Available data:
********
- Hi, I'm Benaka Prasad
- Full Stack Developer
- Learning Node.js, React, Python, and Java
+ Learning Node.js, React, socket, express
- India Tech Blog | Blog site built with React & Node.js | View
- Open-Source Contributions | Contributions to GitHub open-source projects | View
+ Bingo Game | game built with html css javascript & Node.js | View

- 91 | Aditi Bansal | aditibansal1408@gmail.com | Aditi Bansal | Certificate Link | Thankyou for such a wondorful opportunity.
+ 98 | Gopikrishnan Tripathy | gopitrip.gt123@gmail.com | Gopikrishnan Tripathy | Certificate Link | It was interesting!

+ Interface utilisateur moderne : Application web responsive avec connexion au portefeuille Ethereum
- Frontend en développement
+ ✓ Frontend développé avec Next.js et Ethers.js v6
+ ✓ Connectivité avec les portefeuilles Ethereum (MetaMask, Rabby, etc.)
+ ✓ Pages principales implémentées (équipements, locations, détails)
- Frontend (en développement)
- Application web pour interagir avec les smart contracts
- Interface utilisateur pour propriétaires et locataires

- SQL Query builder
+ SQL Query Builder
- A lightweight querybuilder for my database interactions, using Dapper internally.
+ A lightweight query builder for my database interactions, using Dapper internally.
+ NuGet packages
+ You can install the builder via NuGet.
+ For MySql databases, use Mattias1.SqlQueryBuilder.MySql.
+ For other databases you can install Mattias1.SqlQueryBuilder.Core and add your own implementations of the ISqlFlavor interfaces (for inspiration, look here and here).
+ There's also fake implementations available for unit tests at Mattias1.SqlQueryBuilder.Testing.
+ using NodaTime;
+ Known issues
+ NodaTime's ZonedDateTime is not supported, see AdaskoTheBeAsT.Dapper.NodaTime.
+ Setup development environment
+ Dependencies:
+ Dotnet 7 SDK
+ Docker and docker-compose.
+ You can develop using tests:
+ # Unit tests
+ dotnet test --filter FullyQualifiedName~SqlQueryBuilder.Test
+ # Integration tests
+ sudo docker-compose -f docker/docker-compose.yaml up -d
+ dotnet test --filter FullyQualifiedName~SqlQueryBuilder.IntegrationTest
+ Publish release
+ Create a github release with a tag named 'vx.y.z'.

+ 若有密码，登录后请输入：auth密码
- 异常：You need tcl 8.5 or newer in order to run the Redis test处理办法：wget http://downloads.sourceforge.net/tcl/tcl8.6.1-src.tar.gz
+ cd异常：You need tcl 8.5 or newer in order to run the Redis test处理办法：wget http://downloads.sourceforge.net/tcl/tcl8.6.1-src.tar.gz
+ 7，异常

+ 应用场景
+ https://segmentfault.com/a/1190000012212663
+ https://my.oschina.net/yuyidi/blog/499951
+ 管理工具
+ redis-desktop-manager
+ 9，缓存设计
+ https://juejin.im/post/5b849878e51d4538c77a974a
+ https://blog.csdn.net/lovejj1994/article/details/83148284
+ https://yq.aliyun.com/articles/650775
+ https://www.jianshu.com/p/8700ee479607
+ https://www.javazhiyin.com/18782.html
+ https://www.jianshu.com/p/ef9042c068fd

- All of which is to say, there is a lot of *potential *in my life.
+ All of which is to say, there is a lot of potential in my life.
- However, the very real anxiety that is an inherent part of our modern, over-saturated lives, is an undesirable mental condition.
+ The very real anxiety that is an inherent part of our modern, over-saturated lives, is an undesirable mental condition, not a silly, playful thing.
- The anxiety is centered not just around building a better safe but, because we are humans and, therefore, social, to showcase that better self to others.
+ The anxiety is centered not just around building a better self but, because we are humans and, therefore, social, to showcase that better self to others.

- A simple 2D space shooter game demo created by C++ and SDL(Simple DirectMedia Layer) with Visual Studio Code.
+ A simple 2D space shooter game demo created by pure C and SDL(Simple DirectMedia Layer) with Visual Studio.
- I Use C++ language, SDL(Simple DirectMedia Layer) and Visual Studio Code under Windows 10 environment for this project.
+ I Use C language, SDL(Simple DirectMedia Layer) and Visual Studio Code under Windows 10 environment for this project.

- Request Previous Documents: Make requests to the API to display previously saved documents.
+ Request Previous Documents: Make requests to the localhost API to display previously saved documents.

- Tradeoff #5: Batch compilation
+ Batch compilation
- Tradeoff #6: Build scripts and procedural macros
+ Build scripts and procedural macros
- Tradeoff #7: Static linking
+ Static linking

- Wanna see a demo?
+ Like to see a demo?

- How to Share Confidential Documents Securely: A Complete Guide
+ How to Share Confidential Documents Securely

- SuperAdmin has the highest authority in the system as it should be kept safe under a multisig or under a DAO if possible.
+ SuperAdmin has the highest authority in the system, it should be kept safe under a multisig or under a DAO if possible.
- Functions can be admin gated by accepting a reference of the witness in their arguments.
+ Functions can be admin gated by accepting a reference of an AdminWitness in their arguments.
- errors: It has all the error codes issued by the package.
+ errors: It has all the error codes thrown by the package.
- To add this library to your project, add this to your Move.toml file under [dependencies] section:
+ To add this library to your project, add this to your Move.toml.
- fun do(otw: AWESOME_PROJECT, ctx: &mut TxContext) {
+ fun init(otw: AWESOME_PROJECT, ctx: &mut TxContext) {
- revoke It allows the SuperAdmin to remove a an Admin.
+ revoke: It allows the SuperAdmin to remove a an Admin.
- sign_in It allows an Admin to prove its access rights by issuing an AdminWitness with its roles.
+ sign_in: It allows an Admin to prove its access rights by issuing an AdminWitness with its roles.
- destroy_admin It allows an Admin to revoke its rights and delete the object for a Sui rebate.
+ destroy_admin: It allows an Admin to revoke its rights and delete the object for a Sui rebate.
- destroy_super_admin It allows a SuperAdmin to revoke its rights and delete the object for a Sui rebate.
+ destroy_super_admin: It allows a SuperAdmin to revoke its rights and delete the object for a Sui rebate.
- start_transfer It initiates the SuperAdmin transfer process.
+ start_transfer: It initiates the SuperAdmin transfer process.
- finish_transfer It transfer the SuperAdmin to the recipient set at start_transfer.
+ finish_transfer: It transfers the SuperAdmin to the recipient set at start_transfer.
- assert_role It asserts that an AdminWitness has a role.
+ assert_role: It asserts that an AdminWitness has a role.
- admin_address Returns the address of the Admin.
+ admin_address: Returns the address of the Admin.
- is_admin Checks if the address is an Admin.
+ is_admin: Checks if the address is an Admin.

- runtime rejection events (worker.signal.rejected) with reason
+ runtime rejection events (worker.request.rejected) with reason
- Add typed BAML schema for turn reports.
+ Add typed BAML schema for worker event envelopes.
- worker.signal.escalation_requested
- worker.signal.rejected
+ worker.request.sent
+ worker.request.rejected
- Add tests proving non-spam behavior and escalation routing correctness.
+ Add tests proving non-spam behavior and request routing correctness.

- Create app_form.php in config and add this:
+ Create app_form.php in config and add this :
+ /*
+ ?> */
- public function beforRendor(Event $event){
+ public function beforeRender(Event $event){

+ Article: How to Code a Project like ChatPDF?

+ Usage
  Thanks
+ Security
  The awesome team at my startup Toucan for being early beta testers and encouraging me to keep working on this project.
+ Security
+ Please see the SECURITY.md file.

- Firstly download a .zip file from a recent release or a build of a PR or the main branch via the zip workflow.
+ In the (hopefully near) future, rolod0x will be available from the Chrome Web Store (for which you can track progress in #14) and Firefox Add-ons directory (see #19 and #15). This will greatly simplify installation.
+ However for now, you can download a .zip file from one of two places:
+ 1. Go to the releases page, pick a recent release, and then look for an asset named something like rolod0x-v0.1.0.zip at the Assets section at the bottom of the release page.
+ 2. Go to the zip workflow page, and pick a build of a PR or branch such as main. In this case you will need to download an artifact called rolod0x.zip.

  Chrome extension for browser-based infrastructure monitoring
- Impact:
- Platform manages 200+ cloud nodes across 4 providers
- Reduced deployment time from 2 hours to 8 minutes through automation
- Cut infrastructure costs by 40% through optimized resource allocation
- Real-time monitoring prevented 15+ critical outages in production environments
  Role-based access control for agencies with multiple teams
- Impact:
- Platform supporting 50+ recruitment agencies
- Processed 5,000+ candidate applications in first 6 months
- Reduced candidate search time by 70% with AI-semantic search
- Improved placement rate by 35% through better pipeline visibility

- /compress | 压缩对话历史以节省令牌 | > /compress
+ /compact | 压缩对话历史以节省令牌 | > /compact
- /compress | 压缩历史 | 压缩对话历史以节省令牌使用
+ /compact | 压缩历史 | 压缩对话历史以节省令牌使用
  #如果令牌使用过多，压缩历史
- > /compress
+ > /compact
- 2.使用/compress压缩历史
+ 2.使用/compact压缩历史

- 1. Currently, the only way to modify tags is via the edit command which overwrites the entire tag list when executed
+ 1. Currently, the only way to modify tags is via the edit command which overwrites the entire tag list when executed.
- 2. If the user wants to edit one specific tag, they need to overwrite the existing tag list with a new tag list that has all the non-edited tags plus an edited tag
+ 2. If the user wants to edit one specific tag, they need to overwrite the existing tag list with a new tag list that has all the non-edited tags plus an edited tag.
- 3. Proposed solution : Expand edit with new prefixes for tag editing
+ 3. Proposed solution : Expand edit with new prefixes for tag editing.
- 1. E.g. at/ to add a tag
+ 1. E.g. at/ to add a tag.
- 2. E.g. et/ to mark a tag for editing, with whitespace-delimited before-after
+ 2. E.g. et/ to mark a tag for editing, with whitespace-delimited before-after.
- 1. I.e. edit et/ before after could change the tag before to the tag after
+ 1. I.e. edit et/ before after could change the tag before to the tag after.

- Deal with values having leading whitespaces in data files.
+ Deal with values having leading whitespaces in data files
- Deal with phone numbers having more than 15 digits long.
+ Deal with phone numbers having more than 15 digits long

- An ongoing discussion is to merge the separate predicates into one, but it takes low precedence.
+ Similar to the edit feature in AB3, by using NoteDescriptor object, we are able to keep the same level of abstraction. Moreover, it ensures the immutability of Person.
********
To do:
Scan the entries for lines holding the string "avec", then copy every one of them.

Reply to the task:
+ Interface utilisateur moderne : Application web responsive avec connexion au portefeuille Ethereum
+ ✓ Frontend développé avec Next.js et Ethers.js v6
+ ✓ Connectivité avec les portefeuilles Ethereum (MetaMask, Rabby, etc.)
- Application web pour interagir avec les smart contracts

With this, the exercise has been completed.